The Secret Life of a Swiftie

Written and illustrated by Lionel Rakai

It feels like almost a lifetime ago when I had moved out of my hometown to start my first year at university for my bachelor’s degree. It was during this time when I got my first portable MP3 player that could probably hold a maximum of 100 songs (if I was lucky). Due in part to the influences of my mum’s love of country music, I searched for new up and coming singers in the country genre and stumbled on this song called “Teardrops on my guitar”. A sucker for ballads and acoustic melodies, I was hooked and used every cent of my allowance to purchase what would then be her self-titled debut album..
Fast forward almost seventeen years later (wow I feel old now), nine studio albums, two re-recorded albums, eleven Grammy awards and most recently, an honorary Doctorate of the Arts from New York University, I still call myself one of the biggest Taylor Swift fans. Coined the term “Swiftie” which refers to a fan of the record breaking three-time Album of the Year Grammy winner, the truth is most of us had spent our early years in the fandom keeping it in secret. The popularity of her music and diary-like lyrics meant to some that it wasn’t so cool to be a Swiftie. There would always be that one friend in your circle that sneers smart remarks when you bring her up in a conversation or try to play one of her songs.

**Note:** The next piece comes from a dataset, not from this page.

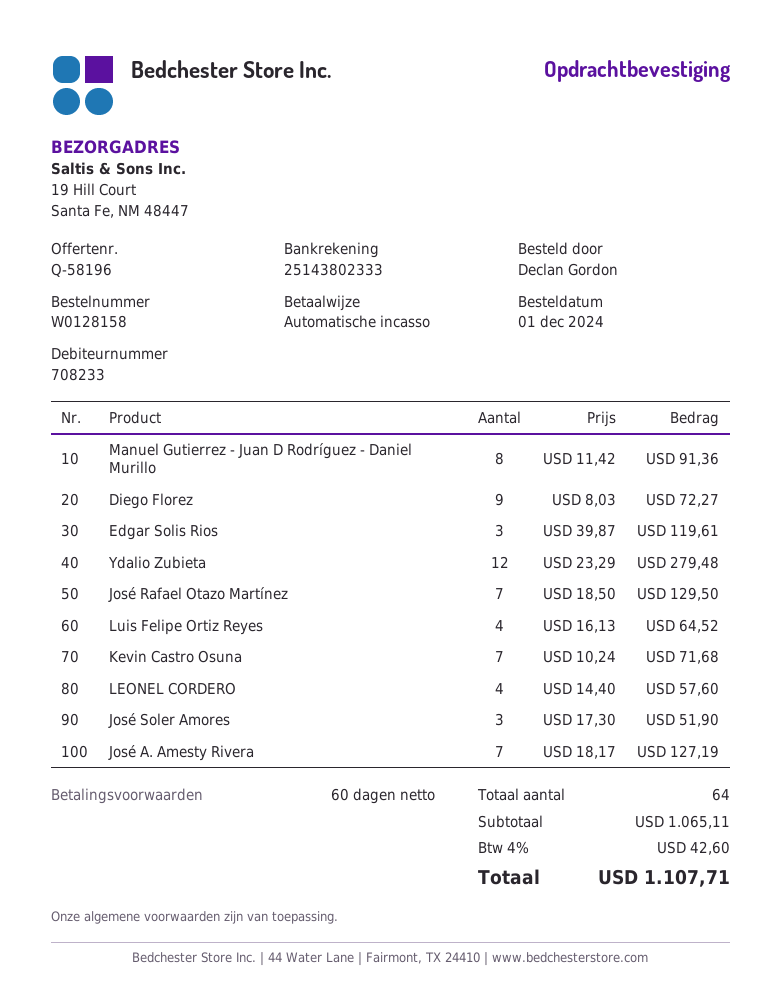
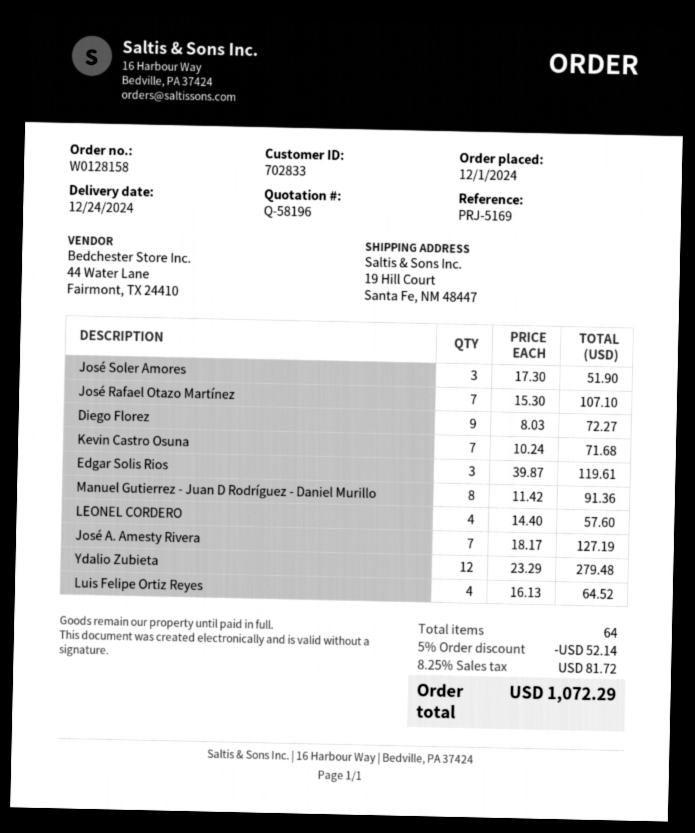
customer number: 708233 -> 702833
José Rafael Otazo Martínez: 7 x 18.50 = 129.50 -> 7 x 15.30 = 107.10
discount: none -> 5% = 52.14
tax: 4% = 42.60 -> 8.25% = 81.72
total: 1107.71 -> 1072.29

I remember in the winter of 2018, I happened to walk through Datang Bu Ye Cheng one lonely night and found a small local indie band playing crowd-favourite Chinese songs to a small mass of listeners. As I almost started to walk away, they played an old Taylor Swift song “Back to December”. I pushed myself to the front of the crowd and sang along to it, then every night after I would return and wait for them to sing the same song. Eventually the band had recognised my face and started singing other Taylor songs when I would appear in the crowd.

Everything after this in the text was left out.